In the US, bioterrorism response planning is multifaceted since every community has its own resources, needs, and challenges, which requires a specific approach. As reported by the Centers for Disease Control and Preparedness (CDC), community-based preparation includes identifying local needs and opportunities, building partnerships, and working on capabilities to cope with a potential attack. In addition, public health response activities involve improved surveillance, vaccination strategies, information management, and epidemiological investigation (“Bioterrorism response planning”, 2017).
Since human resources are critical to address bioterrorism, the country also focuses on healthcare facility activities, such as staff vaccination, enhanced care for service providers, and a variety of strategies to prevent the spread of a disease.
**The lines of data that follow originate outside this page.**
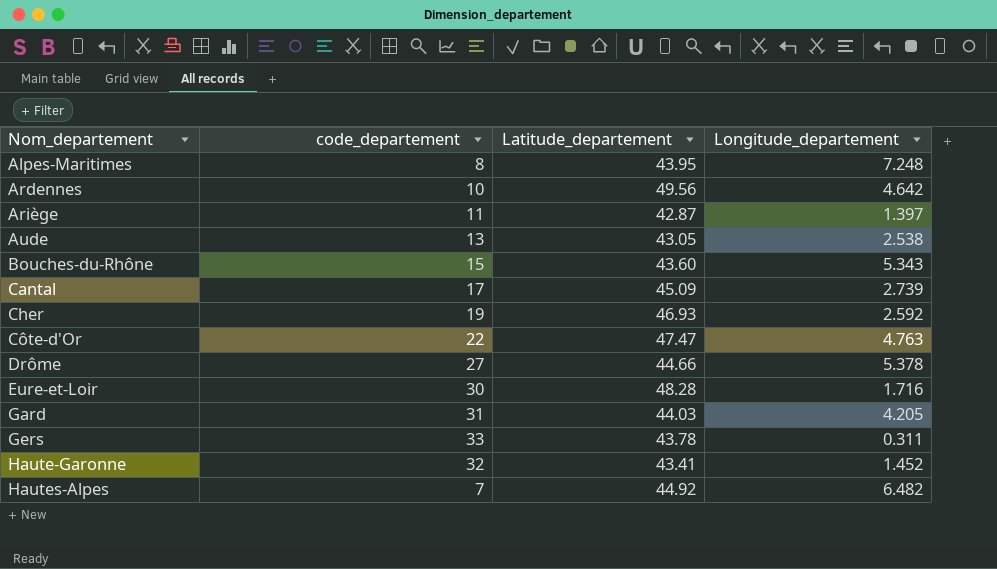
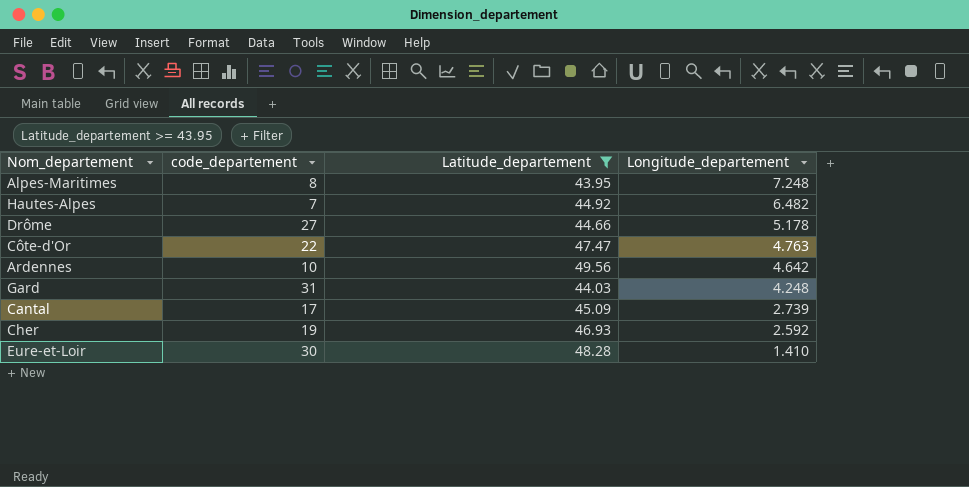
filter: none -> Latitude_departement >= 43.95
row order: Nom_departement ascending -> Longitude_departement descending
Drôme | Longitude_departement: 5.378 -> 5.178
Gard | Longitude_departement: 4.205 -> 4.248
Eure-et-Loir | Longitude_departement: 1.716 -> 1.410

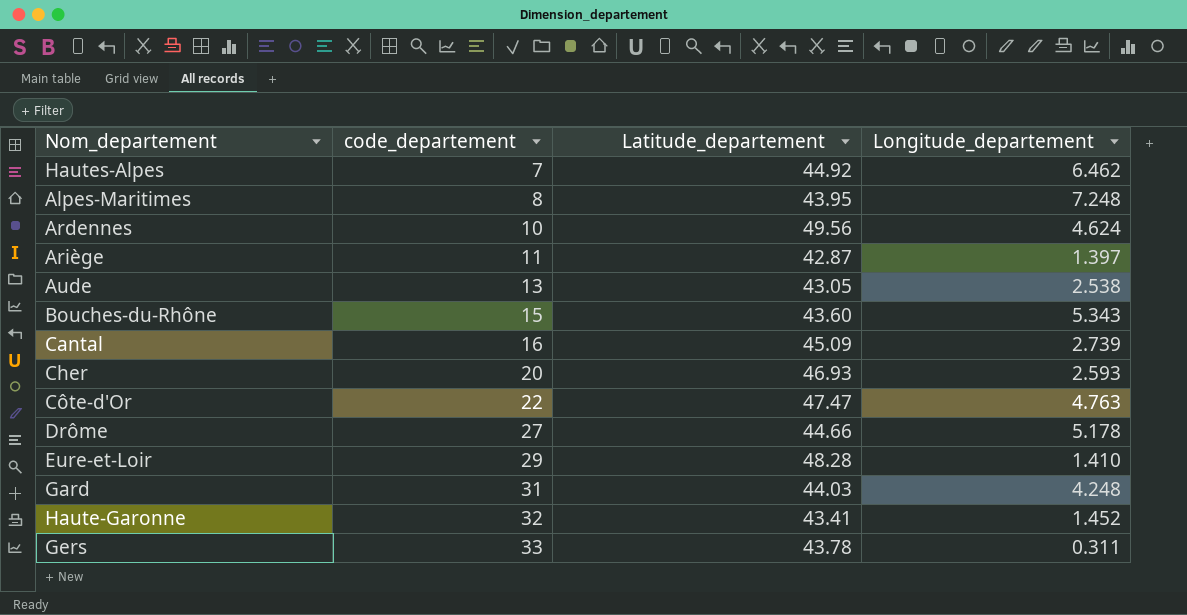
filter: Latitude_departement >= 43.95 -> none
row order: Longitude_departement descending -> code_departement ascending
Hautes-Alpes | Longitude_departement: 6.482 -> 6.462
Ardennes | Longitude_departement: 4.642 -> 4.624
Cantal | code_departement: 17 -> 16
Cher | code_departement: 19 -> 20
Cher | Longitude_departement: 2.592 -> 2.593
Eure-et-Loir | code_departement: 30 -> 29

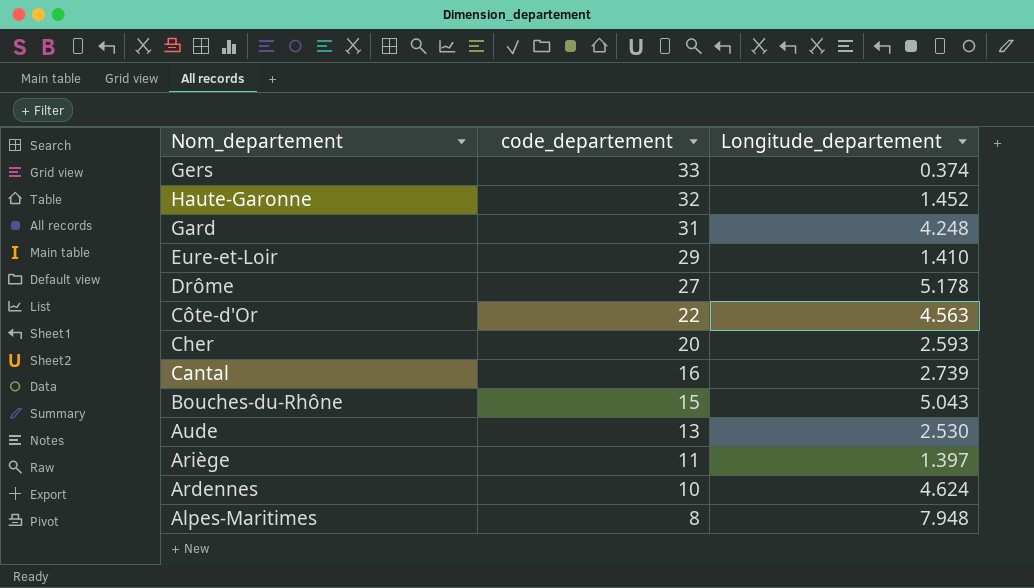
row order: code_departement ascending -> code_departement descending
column Latitude_departement | position: 3 -> none
row Hautes-Alpes: 7 | 44.92 | 6.462 -> none
Gers | Longitude_departement: 0.311 -> 0.374
Côte-d'Or | Longitude_departement: 4.763 -> 4.563
Bouches-du-Rhône | Longitude_departement: 5.343 -> 5.043
Aude | Longitude_departement: 2.538 -> 2.530
Alpes-Maritimes | Longitude_departement: 7.248 -> 7.948

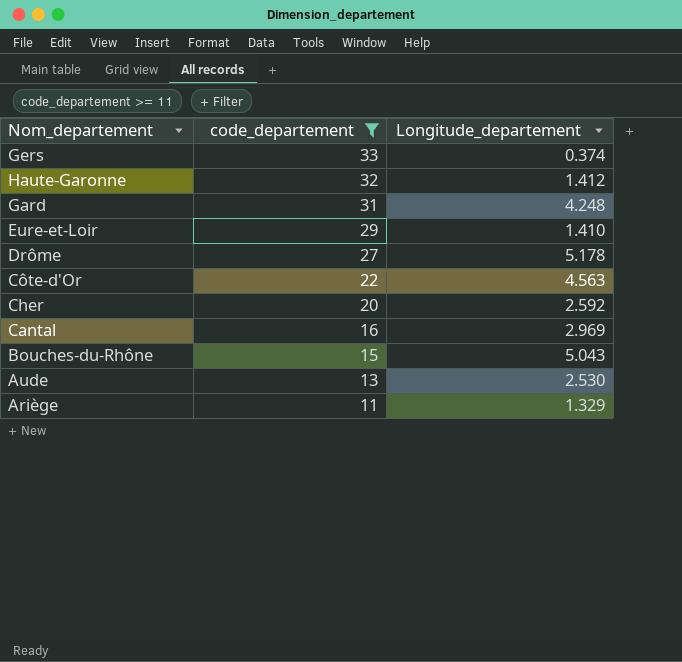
filter: none -> code_departement >= 11
Haute-Garonne | Longitude_departement: 1.452 -> 1.412
Cher | Longitude_departement: 2.593 -> 2.592
Cantal | Longitude_departement: 2.739 -> 2.969
Ariège | Longitude_departement: 1.397 -> 1.329

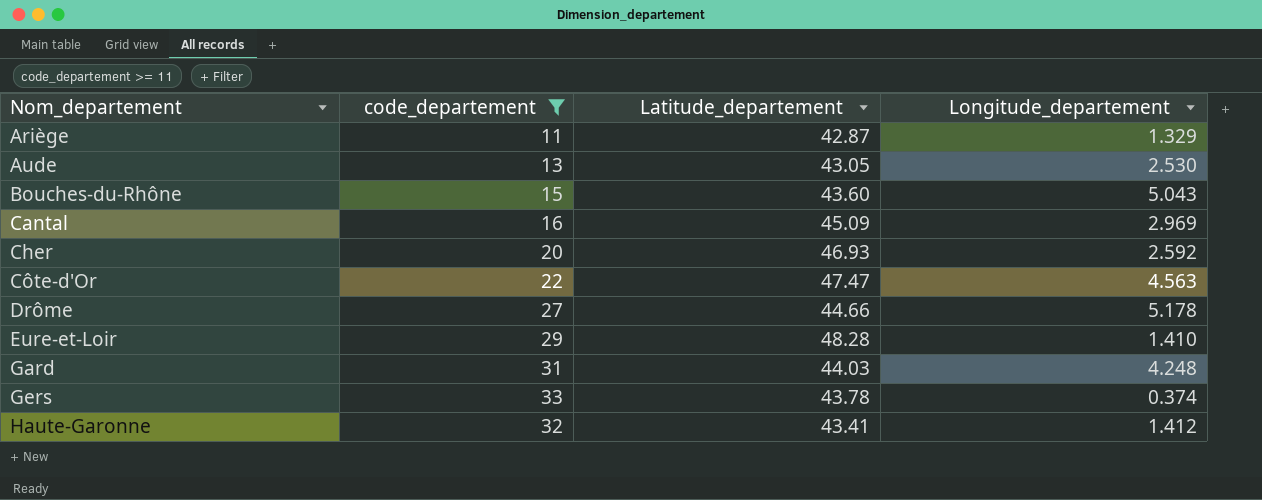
row order: code_departement descending -> Nom_departement ascending
column Latitude_departement | position: none -> 3

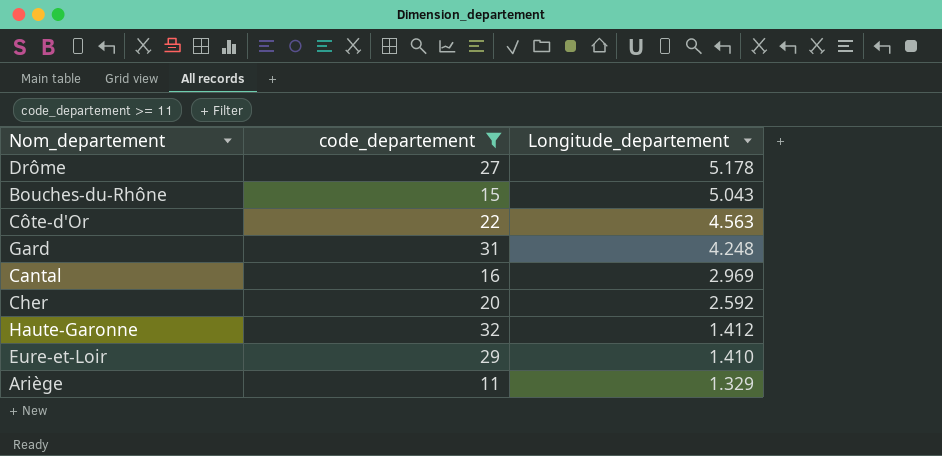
row order: Nom_departement ascending -> Longitude_departement descending
column Latitude_departement | position: 3 -> none
row Aude: 13 | 43.05 | 2.530 -> none
row Gers: 33 | 43.78 | 0.374 -> none

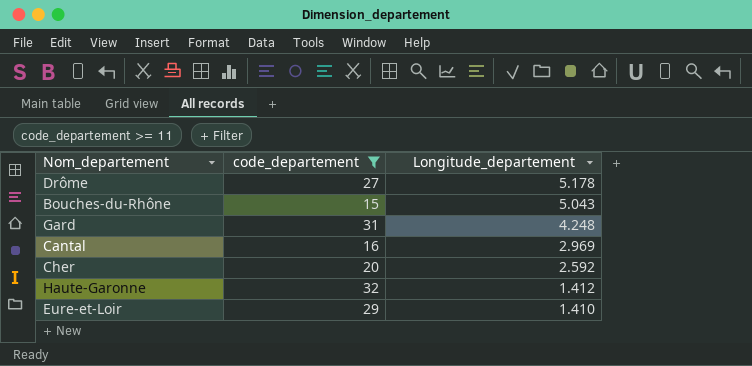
row Côte-d'Or: 22 | 4.563 -> none
row Ariège: 11 | 1.329 -> none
While the above response planning seems to be relevant and multidimensional, the COVID-19 pandemic shows that the US failed to effectively resist this virus.
According to Murthy et al. (2017), the national health emergency preparedness increased by almost 200% in terms of strengthening their capabilities, while more than 20% of states remain underdeveloped in terms of bioterrorism preparedness. As it is shown by Murthy et al. (2017) and the situation with the coronavirus, there is a lack of trained personnel and sustained resources. Even though the spread of this virus was unintentional, its effects are devastating to the healthcare system, economy, and, most importantly, people.
Therefore, the current state of the preparedness cannot be estimated as high or sufficient, and the approach needs to be elaborated. It would be better if more attention could also be paid to the accessibility of care and education of people, who can also contribute to addressing the disease at an individual level (Chowell & Mizumoto, 2020). Hospital preparedness, stress coping, and clear care protocols seem to be important areas to consider to improve the existing bioterrorism readiness planning.
References
Bioterrorism response planning. (2017). Web.
Chowell, G., & Mizumoto, K. (2020). The COVID-19 pandemic in the USA: What might we expect?. The Lancet, 395(10230), 1093-1094.
Murthy, B. P., Molinari, N. A. M., LeBlanc, T. T., Vagi, S. J., & Avchen, R. N. (2017). Progress in public health emergency preparedness—United States, 2001–2016. American Journal of Public Health, 107(2), 180-185.